═════ Supplied information

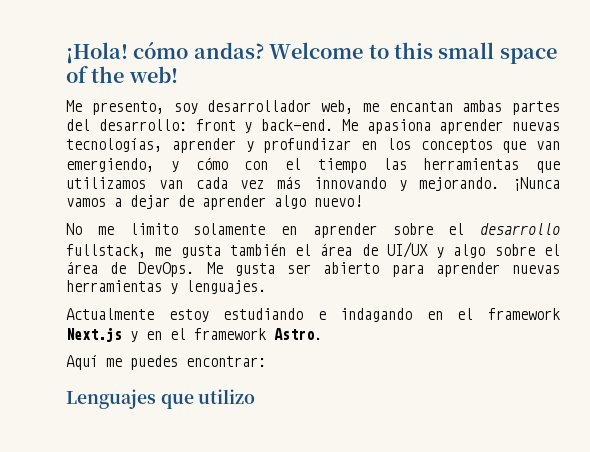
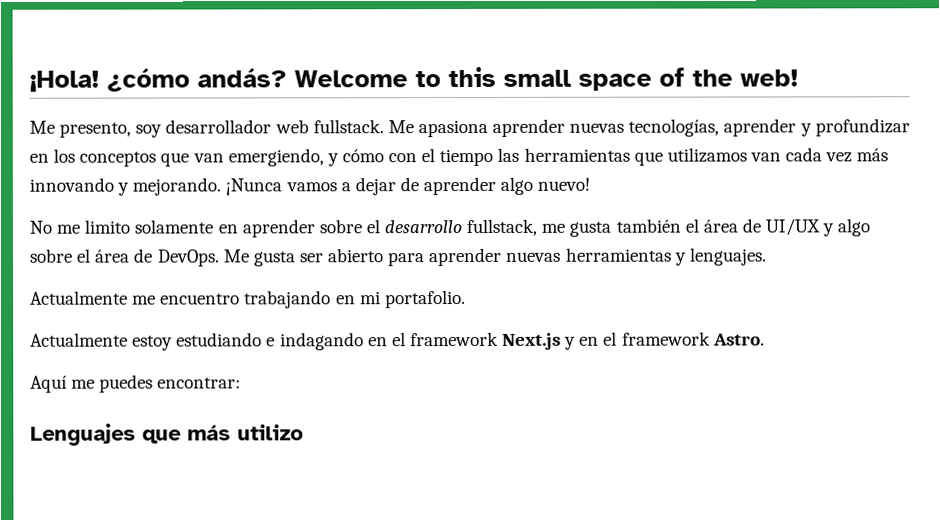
[133,41,264,59] cómo andas? -> [106,68,287,92] ¿cómo andás?
[321,100,560,115] [66,119,333,133] web, me encantan ambas partes del desarrollo: front y back-end. -> [274,119,384,134] web fullstack.
(266, 287) none -> [30,290,466,309] // Actualmente me encuentro trabajando en mi portafolio.
(194, 401) none -> [187,424,231,441] más

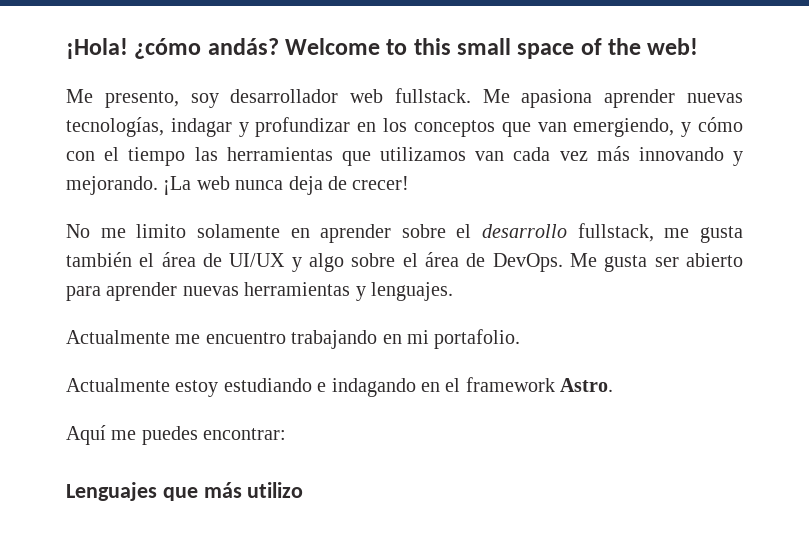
[723,118,797,137] aprender -> [170,118,232,137] indagar
[225,176,591,196] ¡Nunca vamos a dejar de aprender algo nuevo! -> [163,176,410,195] ¡La web nunca deja de crecer!
[502,331,711,350] Next.js y en el framework -> (555, 384) none

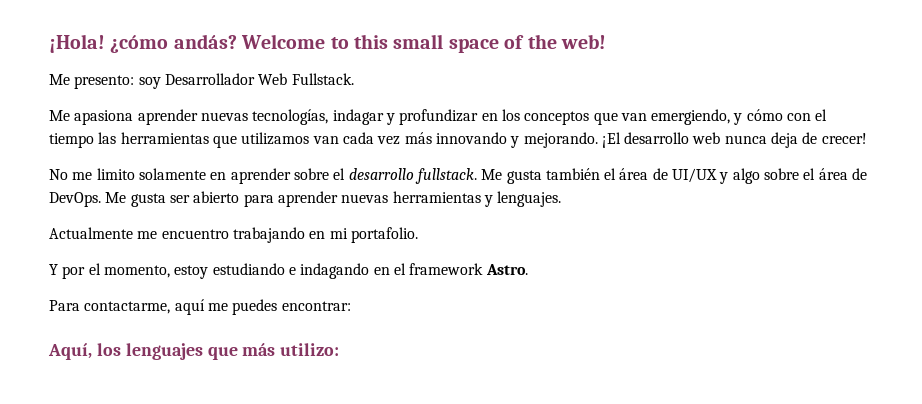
[104,88,471,108] presento, soy desarrollador web fullstack. -> [74,73,354,89] presento: soy Desarrollador Web Fullstack. //
[163,176,192,195] ¡La -> [601,132,690,148] ¡El desarrollo
[577,223,690,242] fullstack, me -> [414,168,503,184] fullstack. Me
[66,378,170,392] Actualmente -> [49,263,170,279] Y por el momento,
[66,425,106,445] Aquí -> [49,299,205,315] Para contactarme, aquí
[66,482,157,501] Lenguajes -> [48,343,203,360] Aquí, los lenguajes
[247,482,304,498] utilizo -> [280,343,340,356] utilizo:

══════════

> **To do**: Above are the records. Copy every line in them holding "Actualmente".

> **Solution to the problem**:
(266, 287) none -> [30,290,466,309] // Actualmente me encuentro trabajando en mi portafolio.
[66,378,170,392] Actualmente -> [49,263,170,279] Y por el momento,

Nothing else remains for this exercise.